• What you will do:
From the line containing "letter-spacing: .5px;" through the last line of the records below, each line is to be repeated exactly; pictures are to be omitted.

═════ Records for the exercise ═════

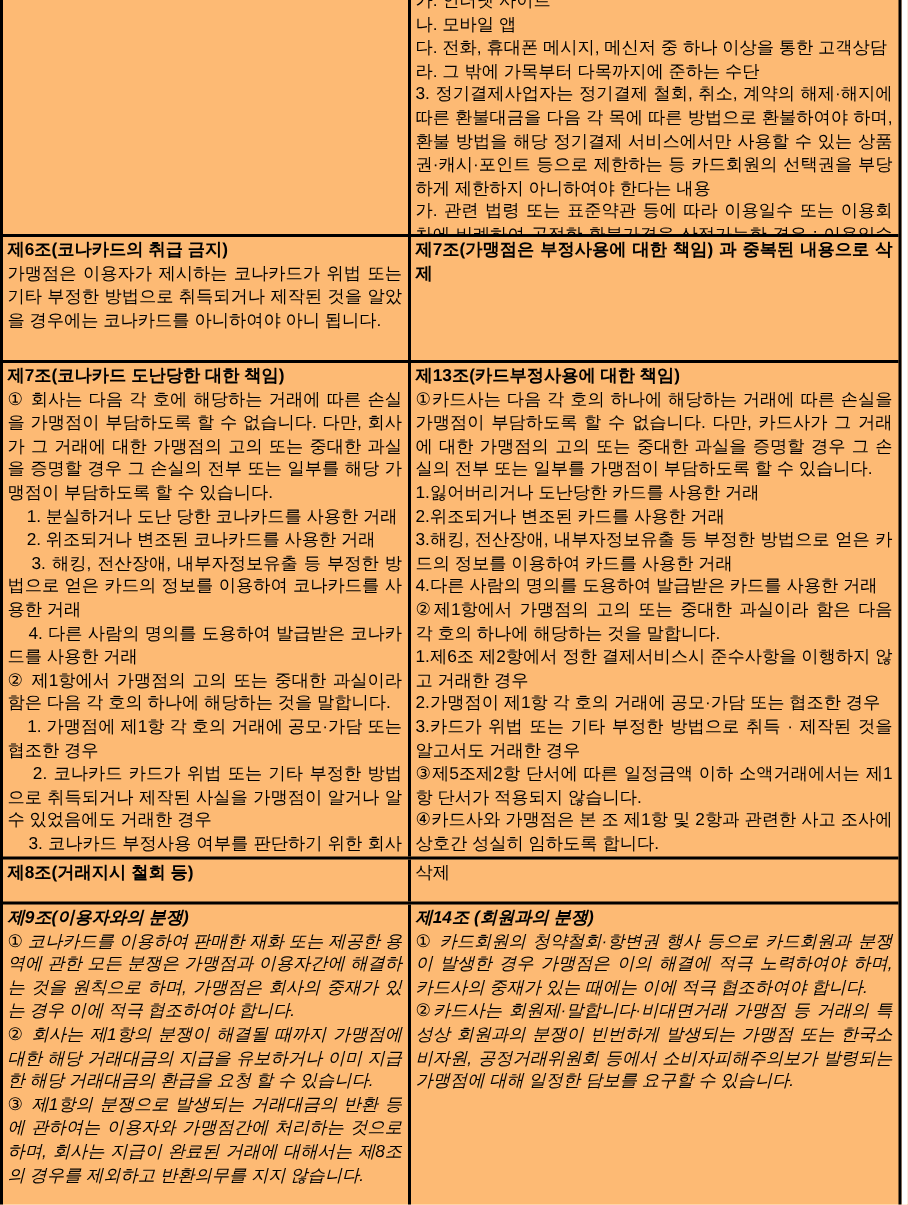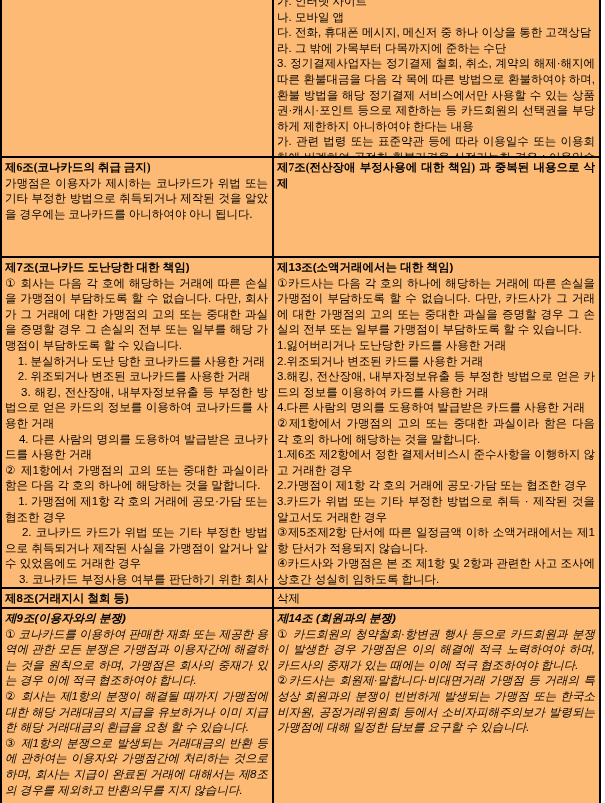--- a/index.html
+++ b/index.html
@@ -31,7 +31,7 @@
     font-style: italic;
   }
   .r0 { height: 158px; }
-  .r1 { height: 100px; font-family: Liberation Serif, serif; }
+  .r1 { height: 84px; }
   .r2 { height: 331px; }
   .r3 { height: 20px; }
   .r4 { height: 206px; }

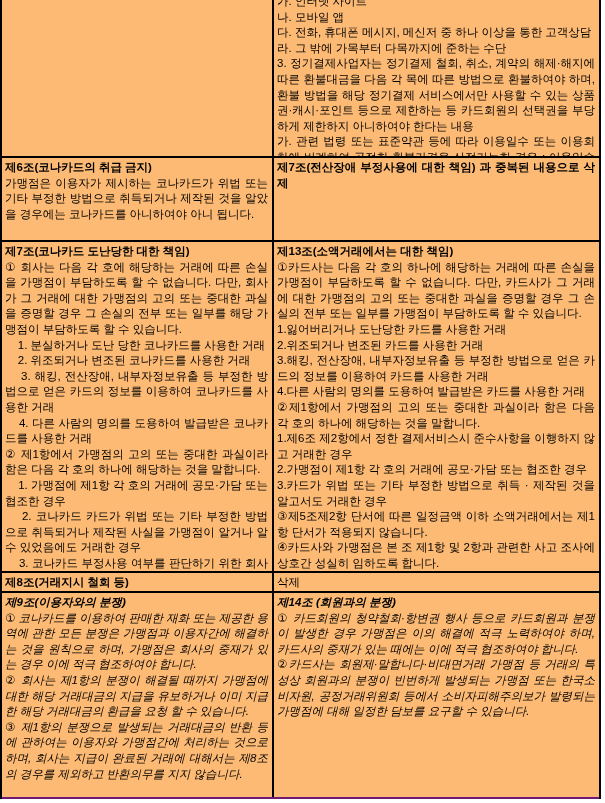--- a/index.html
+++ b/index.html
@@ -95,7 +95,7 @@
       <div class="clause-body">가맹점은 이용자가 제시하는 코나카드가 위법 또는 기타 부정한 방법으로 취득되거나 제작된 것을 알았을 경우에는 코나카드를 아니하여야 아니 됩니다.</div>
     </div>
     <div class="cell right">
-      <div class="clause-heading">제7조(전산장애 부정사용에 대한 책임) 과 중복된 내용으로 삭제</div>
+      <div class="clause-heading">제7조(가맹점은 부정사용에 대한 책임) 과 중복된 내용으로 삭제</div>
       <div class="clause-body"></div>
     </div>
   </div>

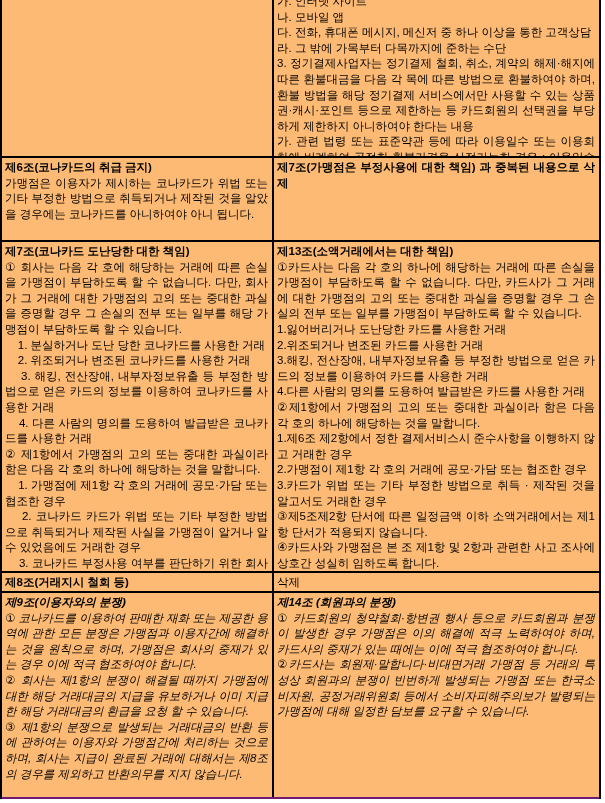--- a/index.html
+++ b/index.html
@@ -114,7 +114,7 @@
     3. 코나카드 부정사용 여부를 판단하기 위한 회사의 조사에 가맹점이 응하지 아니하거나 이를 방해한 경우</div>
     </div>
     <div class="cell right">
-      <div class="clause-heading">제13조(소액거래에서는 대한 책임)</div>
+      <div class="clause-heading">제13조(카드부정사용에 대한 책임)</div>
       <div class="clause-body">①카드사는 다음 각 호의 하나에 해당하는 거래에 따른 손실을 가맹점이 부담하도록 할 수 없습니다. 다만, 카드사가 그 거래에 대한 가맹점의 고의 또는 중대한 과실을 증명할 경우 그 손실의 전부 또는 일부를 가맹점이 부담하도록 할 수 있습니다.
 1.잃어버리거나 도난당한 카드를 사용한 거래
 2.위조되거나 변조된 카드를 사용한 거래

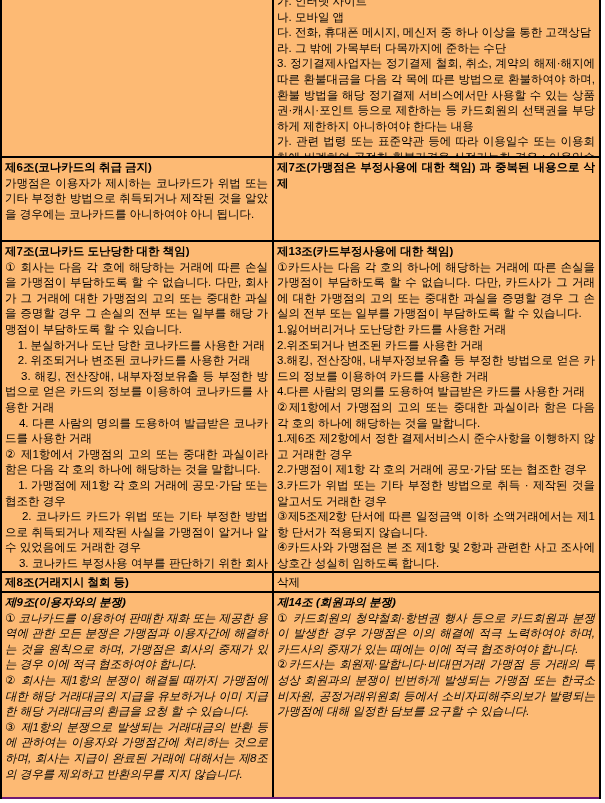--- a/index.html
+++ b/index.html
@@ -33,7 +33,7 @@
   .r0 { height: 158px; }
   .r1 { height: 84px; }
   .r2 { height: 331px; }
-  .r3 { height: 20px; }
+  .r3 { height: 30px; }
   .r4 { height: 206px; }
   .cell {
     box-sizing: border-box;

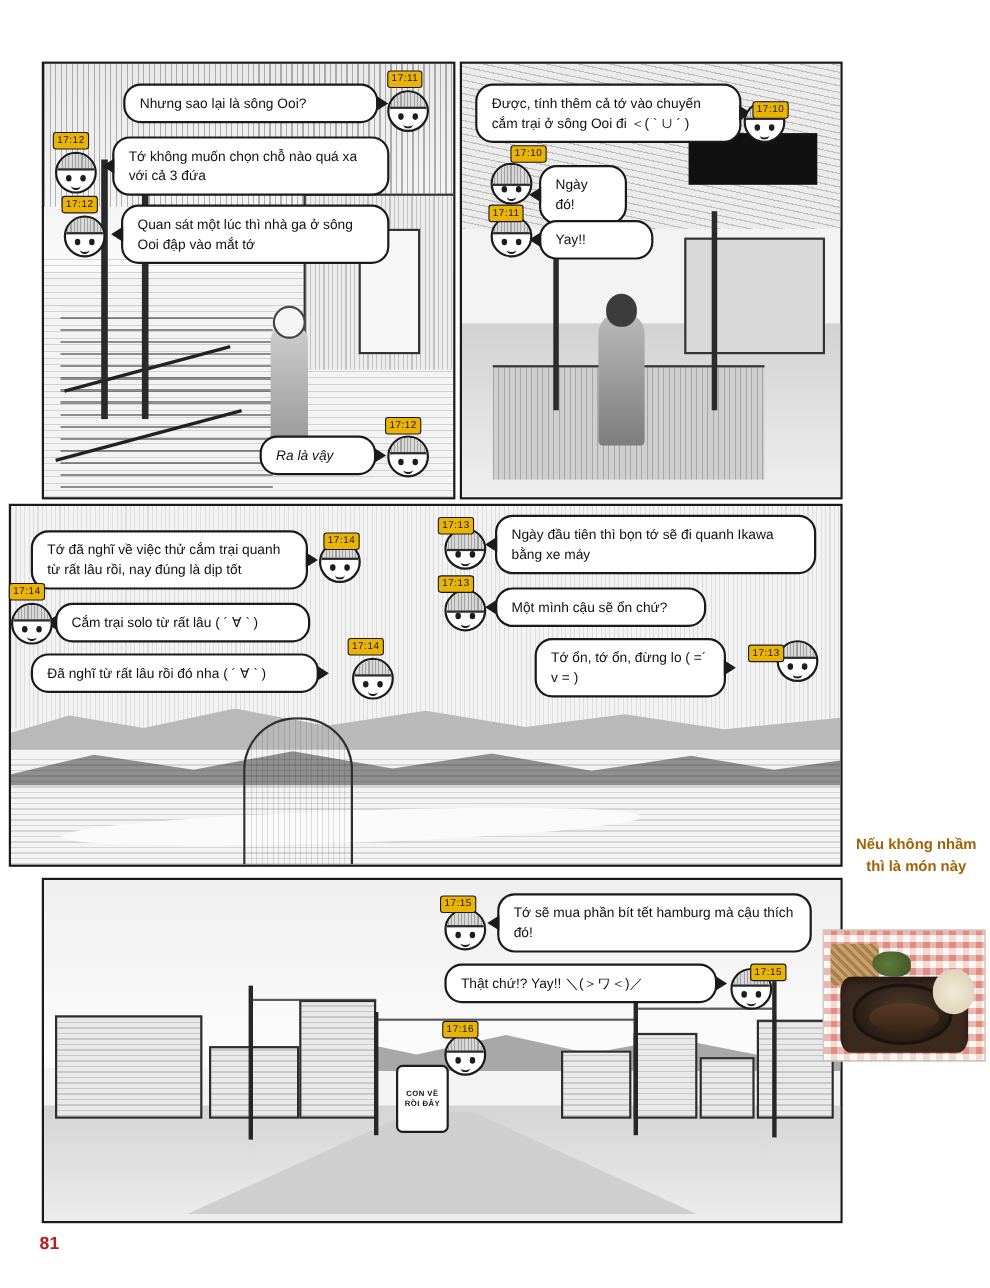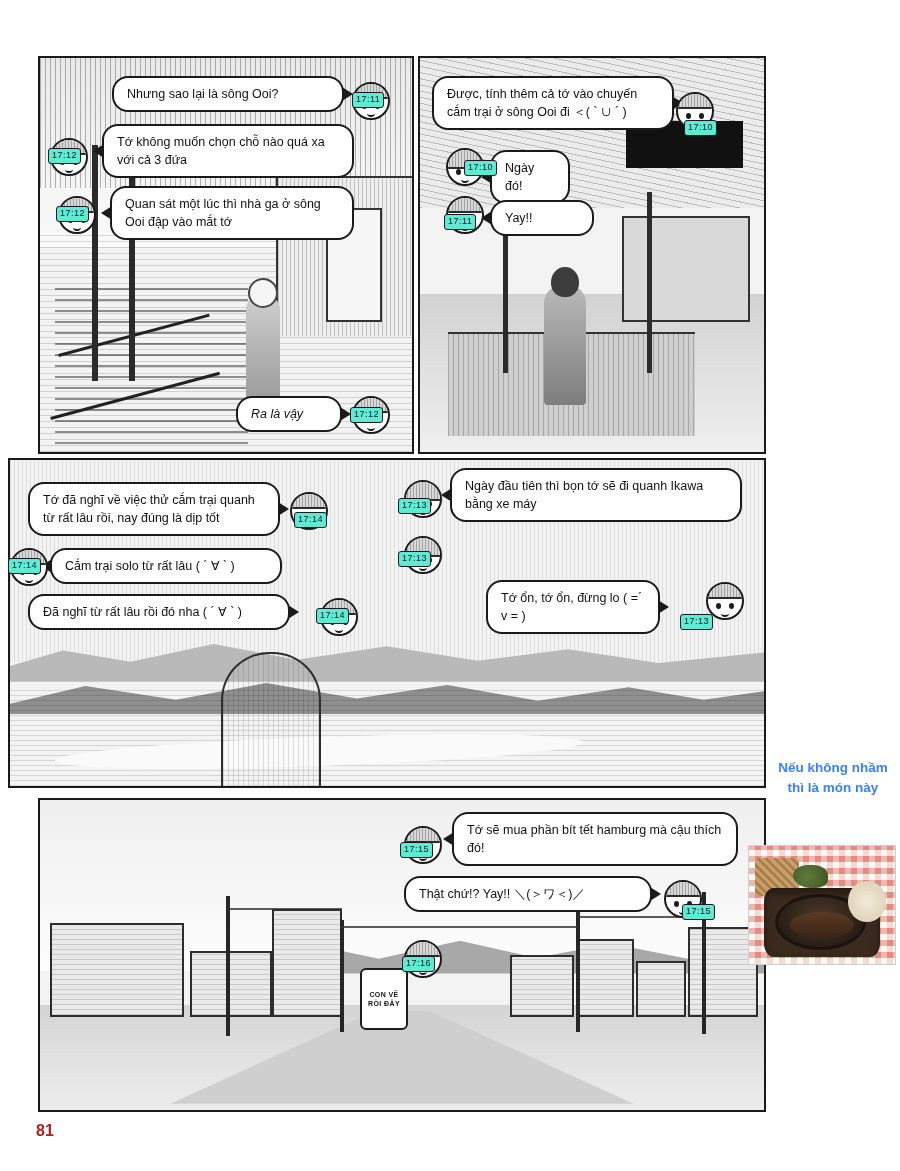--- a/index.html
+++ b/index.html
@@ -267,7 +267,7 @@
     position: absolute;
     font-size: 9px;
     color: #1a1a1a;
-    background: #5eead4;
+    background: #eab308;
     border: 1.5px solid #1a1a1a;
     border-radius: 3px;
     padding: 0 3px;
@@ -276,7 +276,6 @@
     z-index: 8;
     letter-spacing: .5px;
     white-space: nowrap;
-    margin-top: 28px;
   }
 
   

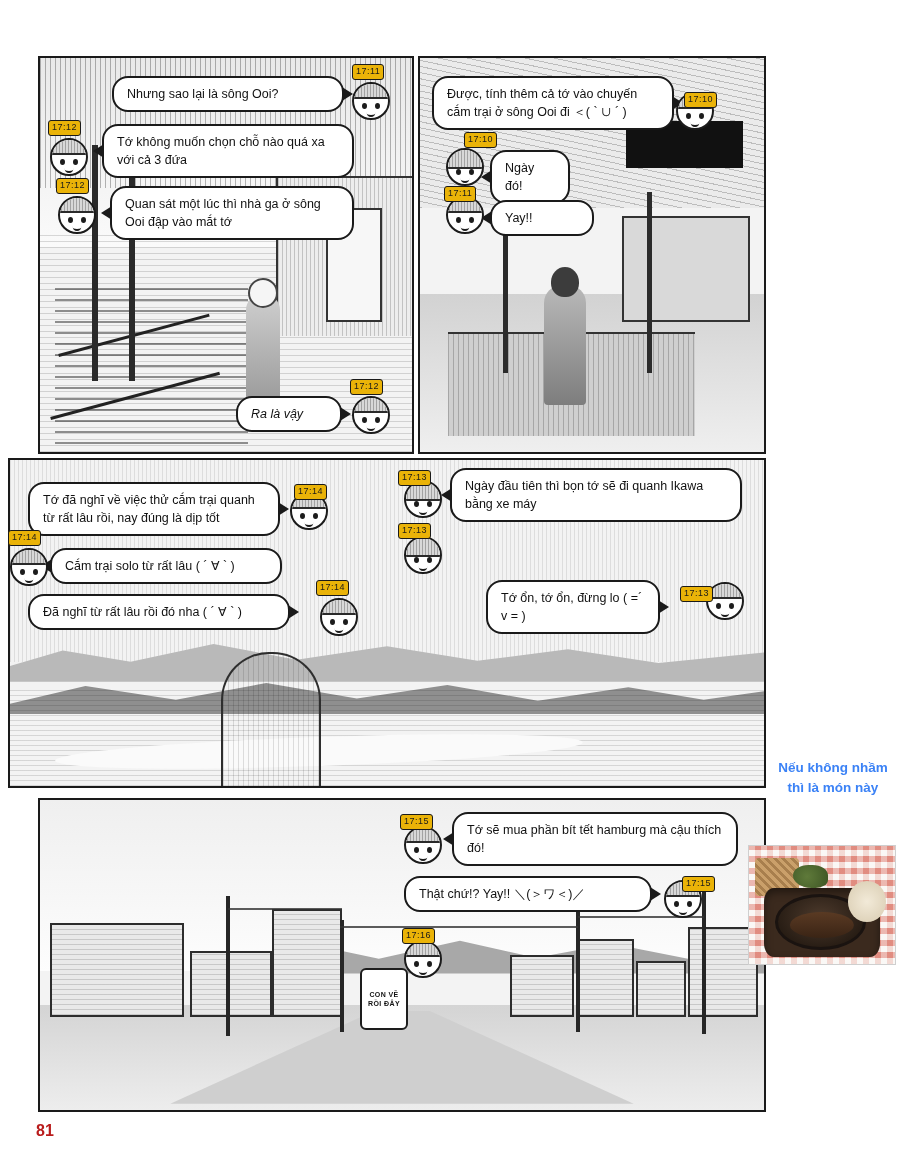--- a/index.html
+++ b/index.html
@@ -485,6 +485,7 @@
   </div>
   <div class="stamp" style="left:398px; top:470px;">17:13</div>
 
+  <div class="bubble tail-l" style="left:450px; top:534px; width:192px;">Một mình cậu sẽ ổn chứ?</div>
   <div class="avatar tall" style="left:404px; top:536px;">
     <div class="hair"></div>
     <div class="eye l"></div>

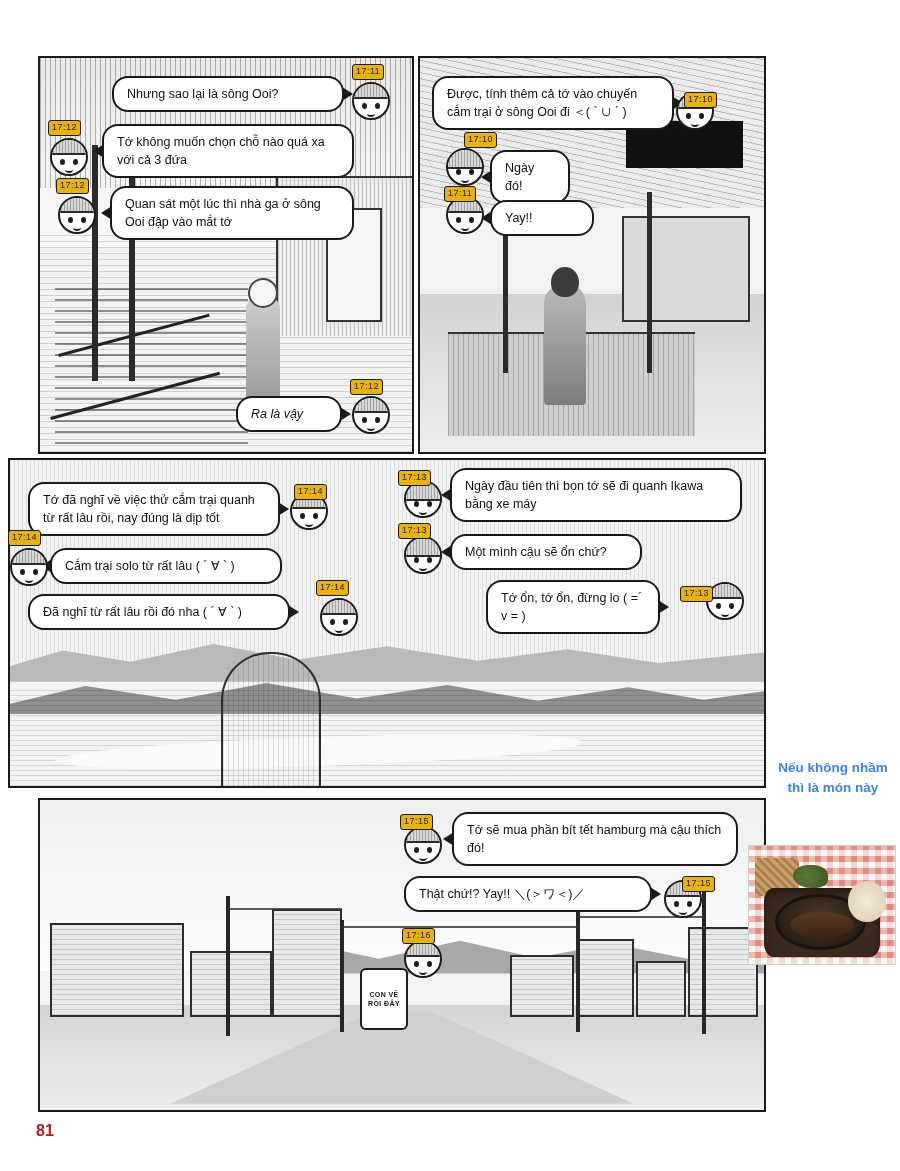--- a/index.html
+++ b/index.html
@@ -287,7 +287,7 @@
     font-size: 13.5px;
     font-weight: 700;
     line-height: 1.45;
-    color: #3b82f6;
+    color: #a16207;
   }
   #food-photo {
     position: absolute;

═════

• Answer to this exercise:
     letter-spacing: .5px;
     white-space: nowrap;
-    margin-top: 28px;
   }
 
   

--- a/index.html
+++ b/index.html
@@ -485,6 +485,7 @@
   </div>
   <div class="stamp" style="left:398px; top:470px;">17:13</div>
 
+  <div class="bubble tail-l" style="left:450px; top:534px; width:192px;">Một mình cậu sẽ ổn chứ?</div>
   <div class="avatar tall" style="left:404px; top:536px;">
     <div class="hair"></div>
     <div class="eye l"></div>

--- a/index.html
+++ b/index.html
@@ -287,7 +287,7 @@
     font-size: 13.5px;
     font-weight: 700;
     line-height: 1.45;
-    color: #3b82f6;
+    color: #a16207;
   }
   #food-photo {
     position: absolute;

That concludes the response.